The data:
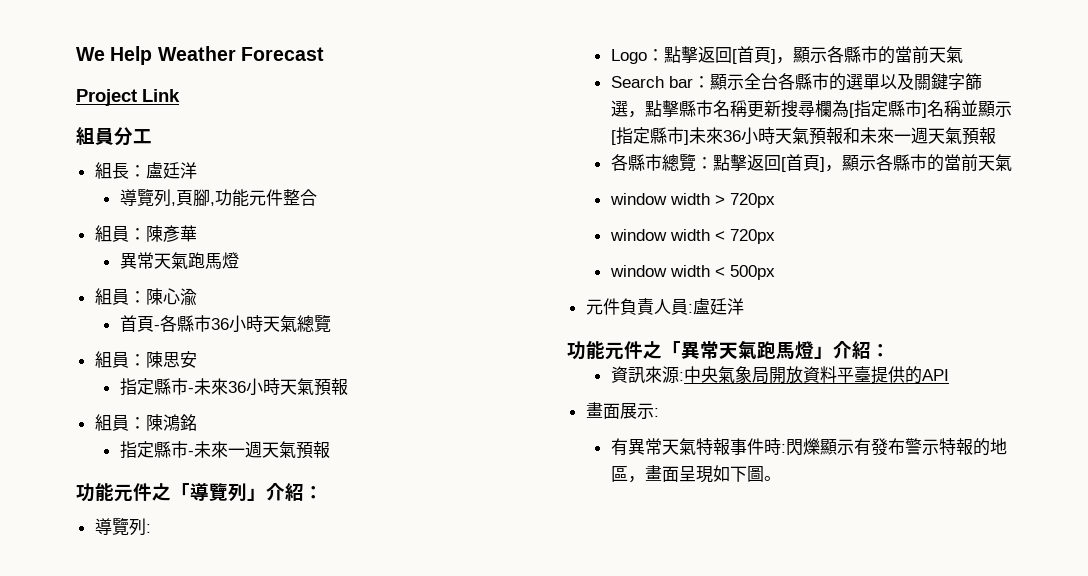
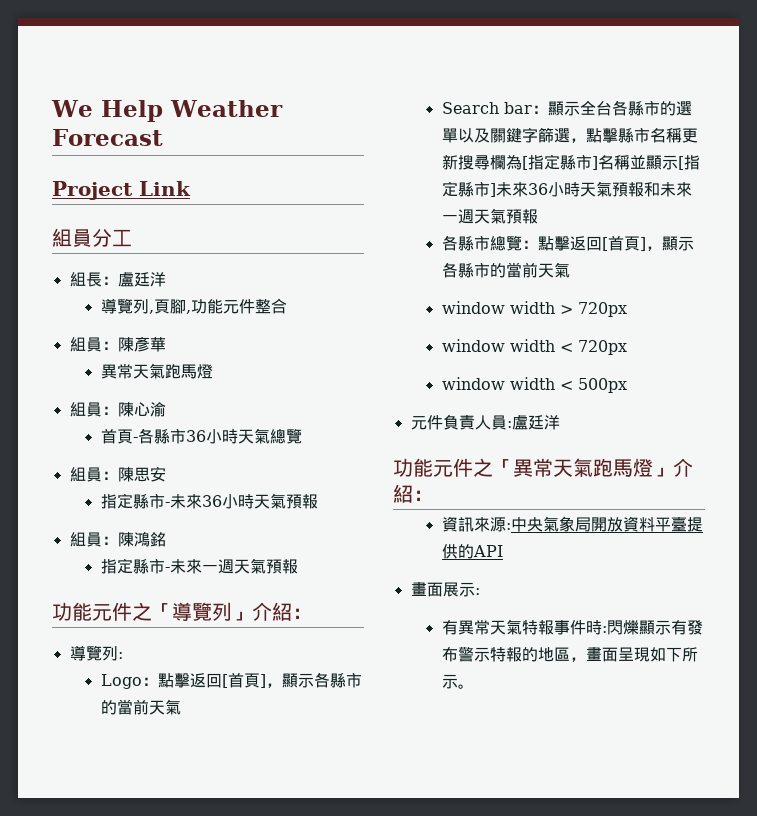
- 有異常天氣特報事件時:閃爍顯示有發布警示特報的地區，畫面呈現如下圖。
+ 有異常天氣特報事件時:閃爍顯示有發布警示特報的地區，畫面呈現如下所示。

--

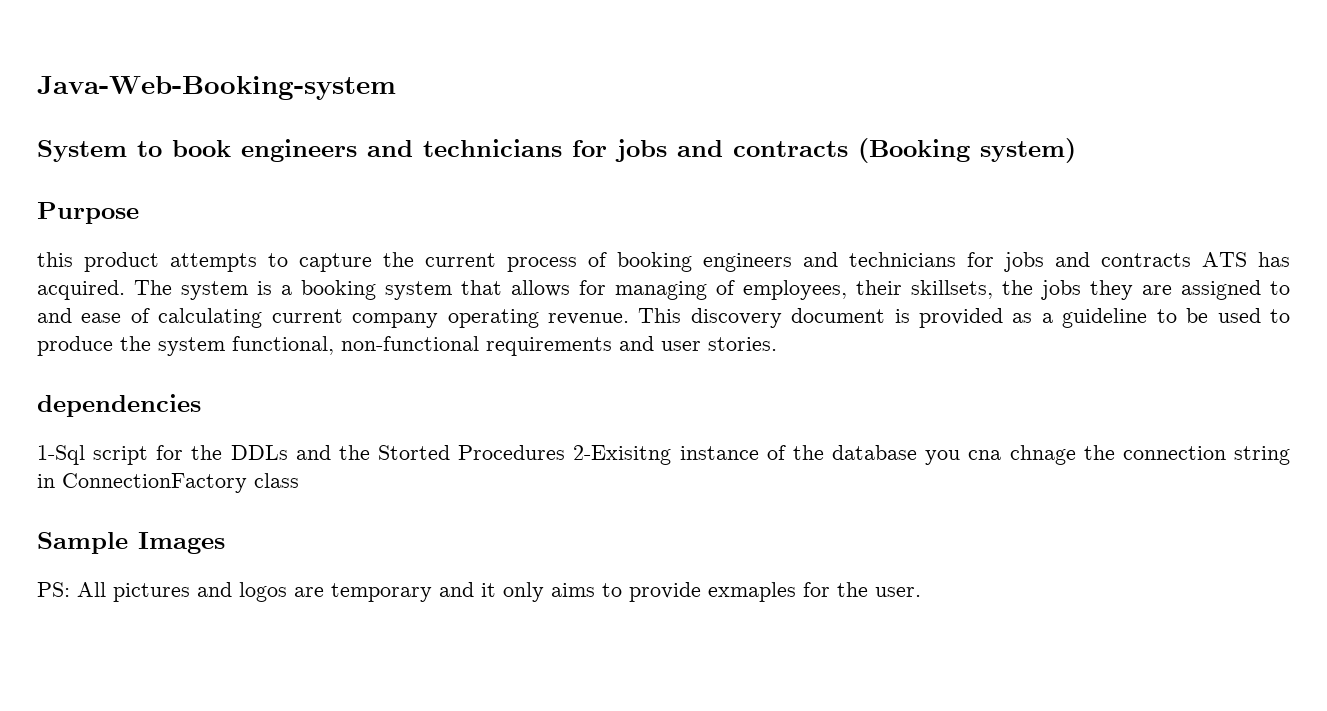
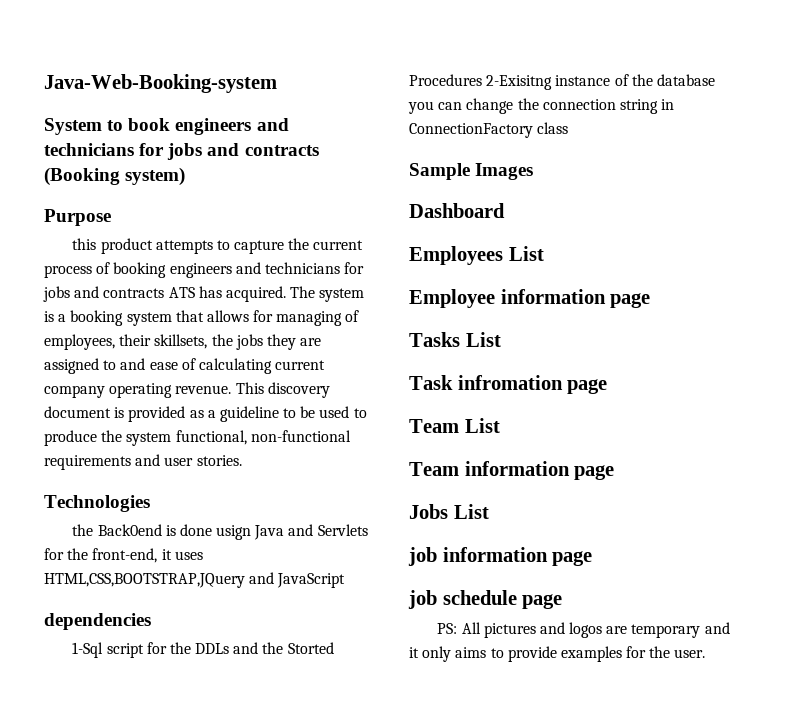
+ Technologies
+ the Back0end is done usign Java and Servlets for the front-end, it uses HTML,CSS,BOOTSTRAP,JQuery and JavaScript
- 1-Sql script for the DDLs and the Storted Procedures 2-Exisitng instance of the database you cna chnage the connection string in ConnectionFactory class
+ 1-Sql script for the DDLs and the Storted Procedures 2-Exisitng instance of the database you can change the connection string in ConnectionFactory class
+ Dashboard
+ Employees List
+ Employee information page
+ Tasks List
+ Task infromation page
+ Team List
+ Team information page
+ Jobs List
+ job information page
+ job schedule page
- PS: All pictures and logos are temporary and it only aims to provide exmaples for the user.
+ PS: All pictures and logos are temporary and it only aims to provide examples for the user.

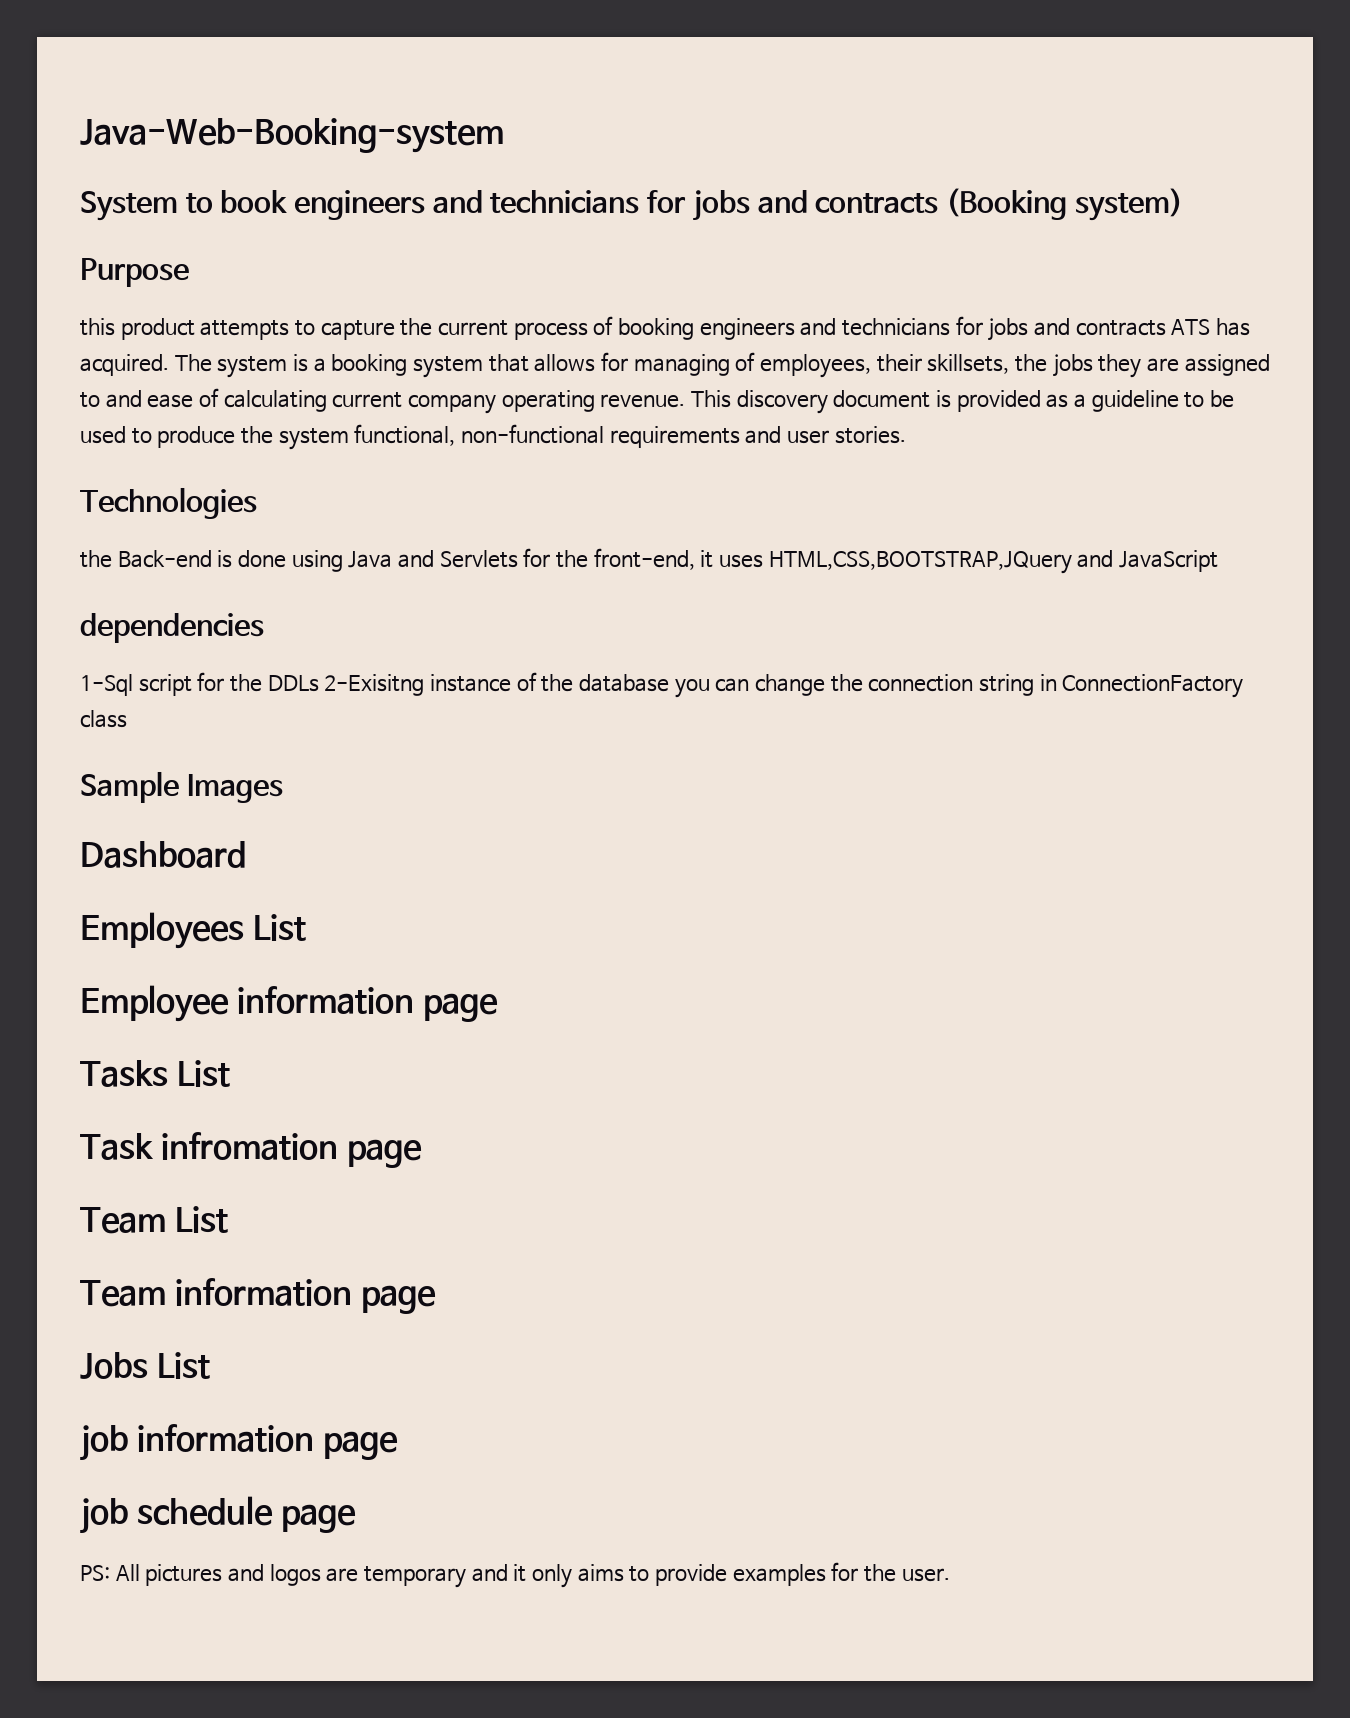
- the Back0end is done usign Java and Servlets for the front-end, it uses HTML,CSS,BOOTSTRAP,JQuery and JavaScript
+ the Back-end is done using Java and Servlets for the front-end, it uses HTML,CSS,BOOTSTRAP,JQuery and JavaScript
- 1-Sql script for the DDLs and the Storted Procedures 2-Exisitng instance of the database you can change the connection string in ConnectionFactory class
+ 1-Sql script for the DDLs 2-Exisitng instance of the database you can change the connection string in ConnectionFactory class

--

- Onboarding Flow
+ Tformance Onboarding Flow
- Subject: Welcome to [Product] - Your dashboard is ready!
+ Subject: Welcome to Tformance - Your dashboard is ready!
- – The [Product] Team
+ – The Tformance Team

Action item:
The listing above holds a line with "Tformance Onboarding Flow" and a line with "The Tformance Team". Print the stretch from the first through the second, exactly and alone.

Your solution:
+ Tformance Onboarding Flow
- Subject: Welcome to [Product] - Your dashboard is ready!
+ Subject: Welcome to Tformance - Your dashboard is ready!
- – The [Product] Team
+ – The Tformance Team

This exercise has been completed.